Le plan gouvernemental sur trois ans prévoyait un gel total des salaires pour les travailleurs du secteur public et une réduction de 10 % des quotas. On estime que cela équivaut à une diminution de salaire allant de 5 à 15 %. Les fonctionnaires partant à la retraite ne seront pas remplacés, mais il y a aussi la perspective de l’augmentation de l’âge du départ à la retraite qui est présentée comme un moyen pour l’Etat d’économiser sur les charges de retraite.
Le fait que l’Etat est maintenant contraint de porter des attaques encore plus sévères contre une classe ouvrière déjà combative révèle la profondeur de la crise qui affecte la Grèce. Le ministre Lomberdos l’a précisé très clairement quand il a dit que ces mesures “ne peuvent être appliquées que de façon violente”. Cependant, ces attaques portées contre tous les secteurs ouvriers au même moment donnent à ces derniers une réelle possibilité de mener une lutte commune pour des revendications communes.
Si on examine attentivement ce que font les syndicats en Grèce, on peut voir que leurs actions ont pour objectif de maintenir les luttes divisées. Les 4 et 5 février, il y a eu une grève officielle de 48 heures des douaniers et des agents des impôts qui ont fermé les ports et les points de passage frontaliers, pendant que certains agriculteurs maintenaient leur blocus. L’Indépendant (5/2/10) a titré “Les grèves mettent la Grèce sur les genoux” et décrit l’action comme la “première manifestation d’une éruption attendue de grèves tapageuses”.
Cette “éruption attendue” de la grève comprend un projet de grève du secteur public et une marche sur le parlement pour protester contre les attaques contre les retraites par le syndicat ADEDY, le 10 février, une grève appelée par le PAME, le syndicat stalinien, le 11 février, et une grève du secteur privé appelée par le GSEE, le syndicat le plus important, ce qui représente 2 millions de travailleurs, le 24 février.

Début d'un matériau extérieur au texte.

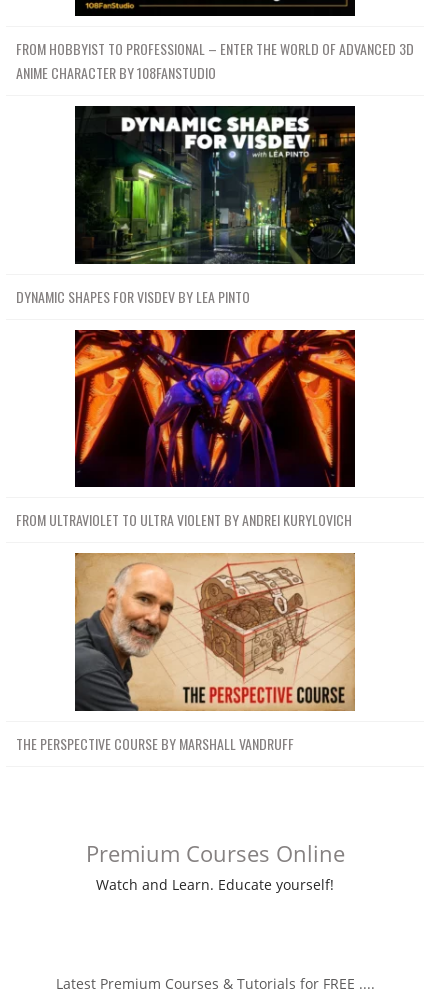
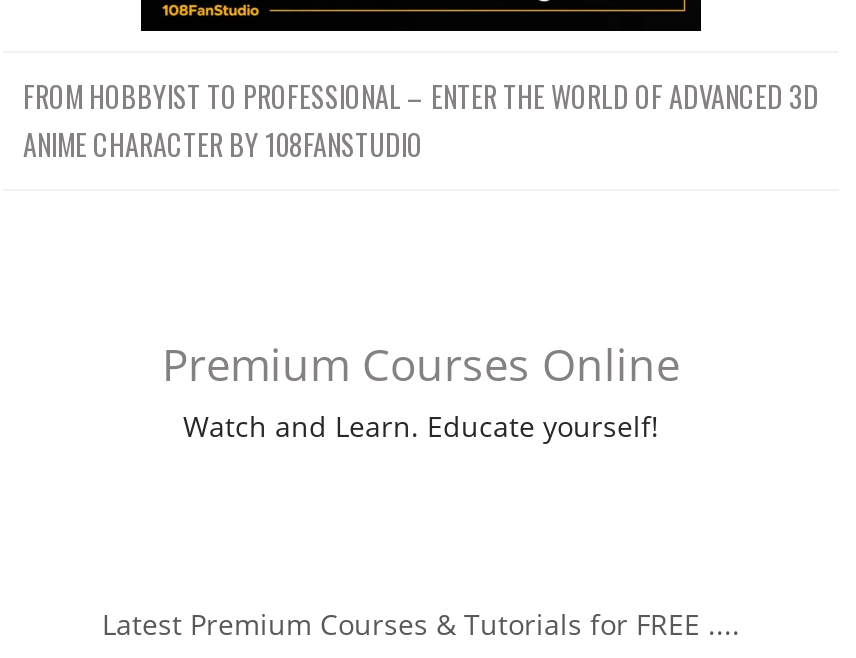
- [image]
- DYNAMIC SHAPES FOR VISDEV BY LEA PINTO

- [image]
- FROM ULTRAVIOLET TO ULTRA VIOLENT BY ANDREI KURYLOVICH

- [image]
- THE PERSPECTIVE COURSE BY MARSHALL VANDRUFF
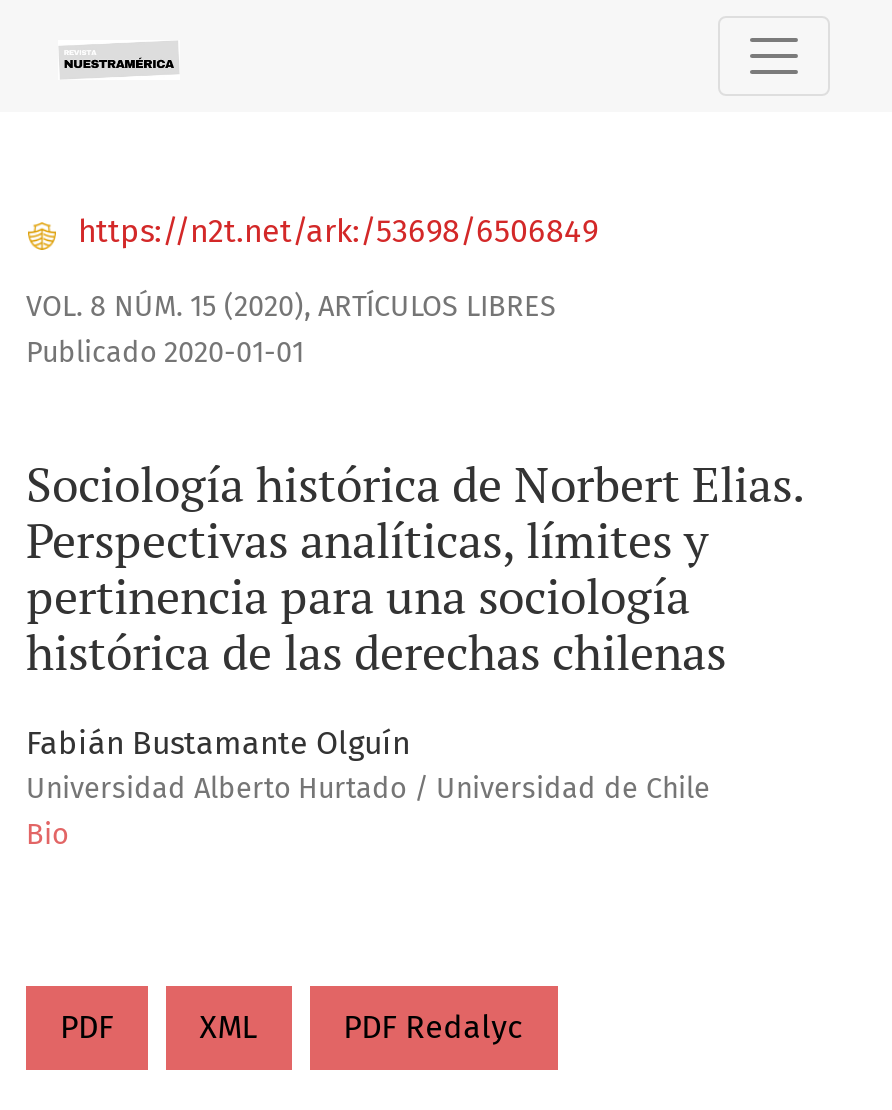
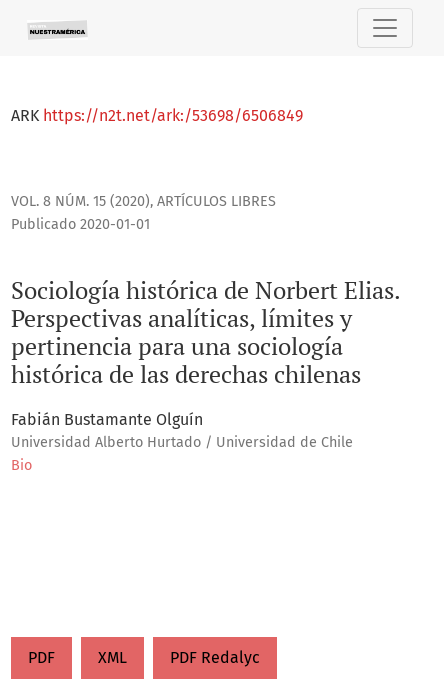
- https://n2t.net/ark:/53698/6506849
+ ARK https://n2t.net/ark:/53698/6506849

Divisée de cette manière, la classe ouvrière ne va pas mettre l’Etat grec “à genoux”. Le Financial Times du 5 février estimait que jusqu’à présent “les syndicats ont réagi modérément aux plans d’austérité du gouvernement, ce qui reflète un état d’esprit de disposition à faire des sacrifices pour surmonter la crise économique”, mais identifie tout de même “une réaction violente des syndicats contre les programme d’austérité du gouvernement”. En réalité, les syndicats n’ont pas soudainement négligé leur soutien au gouvernement socialiste mais, avec la montée de la colère exprimée par la classe ouvrière, ils savent que s’ils ne mettent pas en scène quelques actions il y a la possibilité que les travailleurs commencent à démasquer la comédie syndicale. Pour le moment les syndicats ont affiché leur visage radical, rompu le dialogue sur les plans d’avenir pour les retraites et prévu des grèves d’une à deux journées à des dates différentes. Les syndicats se sont montrés vraiment désireux que les travailleurs fassent des sacrifices mais maintenant ils doivent tenir compte de la réaction de la classe ouvrière.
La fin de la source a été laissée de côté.